**WHAT YOU SHOULD DO**
A stretch of the entries below is to be set down exactly, running from the line with "- Characters +" through the line with "Damian's cottage → Red Forest entrance.", both included, and no other line.

**MATERIAL FOR THIS TASK**

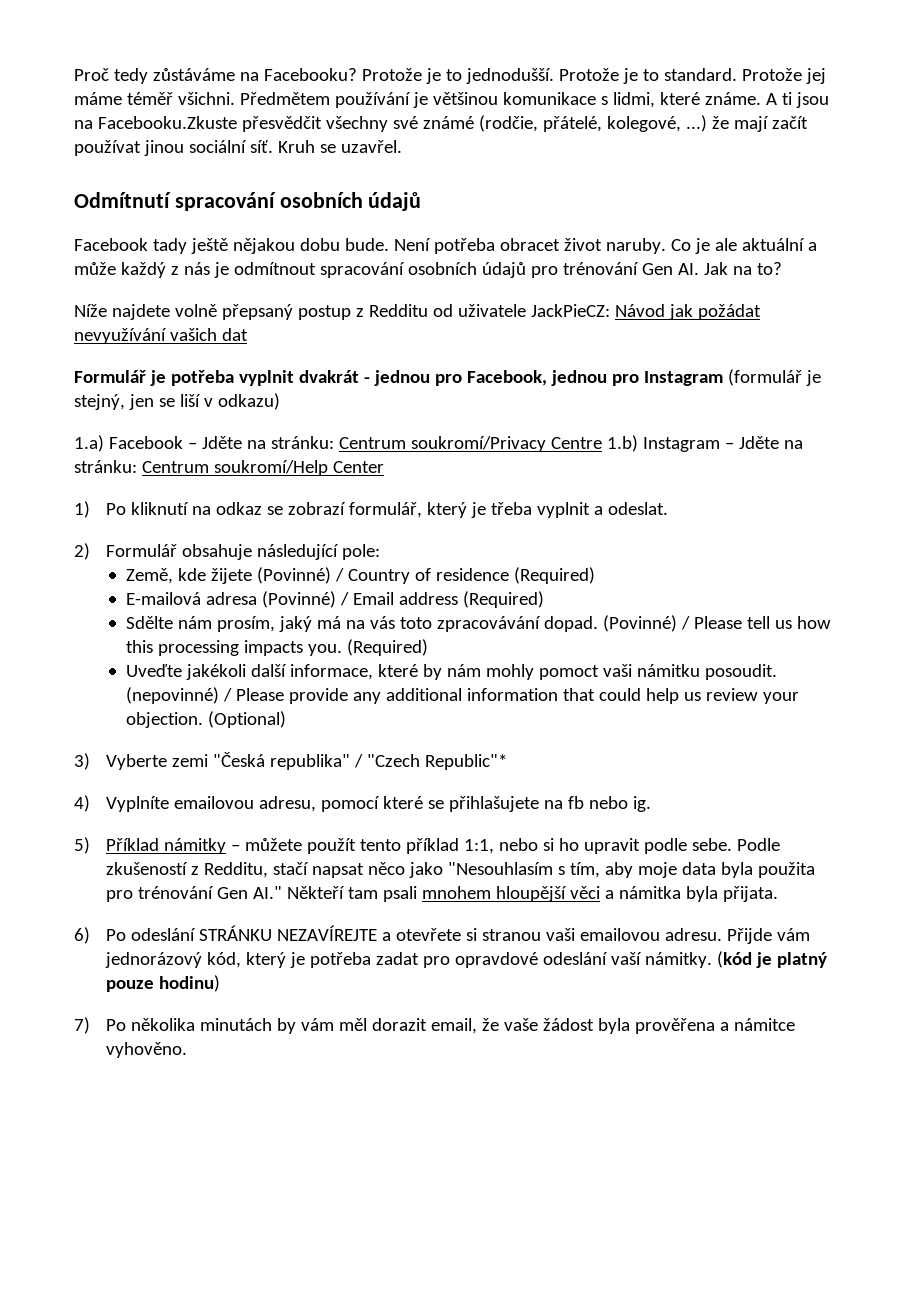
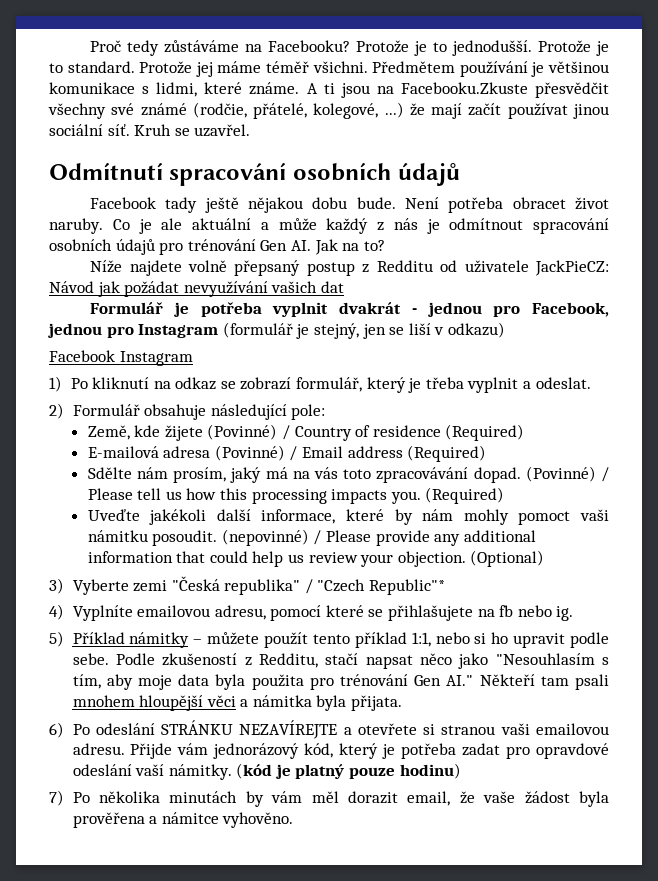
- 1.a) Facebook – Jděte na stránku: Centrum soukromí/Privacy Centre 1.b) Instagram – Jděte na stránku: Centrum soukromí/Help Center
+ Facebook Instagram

---

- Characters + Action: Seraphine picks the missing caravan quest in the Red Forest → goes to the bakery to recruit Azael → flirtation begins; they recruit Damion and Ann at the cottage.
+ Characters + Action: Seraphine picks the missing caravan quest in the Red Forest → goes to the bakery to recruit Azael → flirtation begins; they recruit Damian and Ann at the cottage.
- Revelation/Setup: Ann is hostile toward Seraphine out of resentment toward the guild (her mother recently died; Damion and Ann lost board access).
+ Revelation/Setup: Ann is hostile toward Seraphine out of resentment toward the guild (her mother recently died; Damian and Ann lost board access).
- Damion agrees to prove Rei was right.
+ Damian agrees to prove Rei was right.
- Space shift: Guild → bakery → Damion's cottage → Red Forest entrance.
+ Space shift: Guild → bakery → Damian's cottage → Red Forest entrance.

**YOUR SOLUTION**
- Characters + Action: Seraphine picks the missing caravan quest in the Red Forest → goes to the bakery to recruit Azael → flirtation begins; they recruit Damion and Ann at the cottage.
+ Characters + Action: Seraphine picks the missing caravan quest in the Red Forest → goes to the bakery to recruit Azael → flirtation begins; they recruit Damian and Ann at the cottage.
- Revelation/Setup: Ann is hostile toward Seraphine out of resentment toward the guild (her mother recently died; Damion and Ann lost board access).
+ Revelation/Setup: Ann is hostile toward Seraphine out of resentment toward the guild (her mother recently died; Damian and Ann lost board access).
- Damion agrees to prove Rei was right.
+ Damian agrees to prove Rei was right.
- Space shift: Guild → bakery → Damion's cottage → Red Forest entrance.
+ Space shift: Guild → bakery → Damian's cottage → Red Forest entrance.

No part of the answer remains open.